*Required action:*
Search the entries for the word "clear". Copy each line in which it is found.

*Data section:*
========
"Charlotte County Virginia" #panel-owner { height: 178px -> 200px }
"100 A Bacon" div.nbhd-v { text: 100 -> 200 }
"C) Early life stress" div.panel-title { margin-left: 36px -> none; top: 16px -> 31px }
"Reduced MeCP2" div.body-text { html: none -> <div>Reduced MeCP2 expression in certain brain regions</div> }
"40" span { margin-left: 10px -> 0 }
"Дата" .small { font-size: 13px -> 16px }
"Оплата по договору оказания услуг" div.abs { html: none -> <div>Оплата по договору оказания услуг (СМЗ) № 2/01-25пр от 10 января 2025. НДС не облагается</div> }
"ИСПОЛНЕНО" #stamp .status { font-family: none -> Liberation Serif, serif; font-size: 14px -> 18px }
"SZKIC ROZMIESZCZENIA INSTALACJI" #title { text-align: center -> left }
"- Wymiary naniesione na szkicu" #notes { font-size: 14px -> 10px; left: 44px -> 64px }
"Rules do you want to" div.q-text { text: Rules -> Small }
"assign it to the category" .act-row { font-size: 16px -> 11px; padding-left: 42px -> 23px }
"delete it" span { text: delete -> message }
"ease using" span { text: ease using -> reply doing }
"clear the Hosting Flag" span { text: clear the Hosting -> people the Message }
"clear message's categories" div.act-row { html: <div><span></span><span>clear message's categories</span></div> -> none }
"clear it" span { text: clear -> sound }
========
*Your response:*
"clear the Hosting Flag" span { text: clear the Hosting -> people the Message }
"clear message's categories" div.act-row { html: <div><span></span><span>clear message's categories</span></div> -> none }
"clear it" span { text: clear -> sound }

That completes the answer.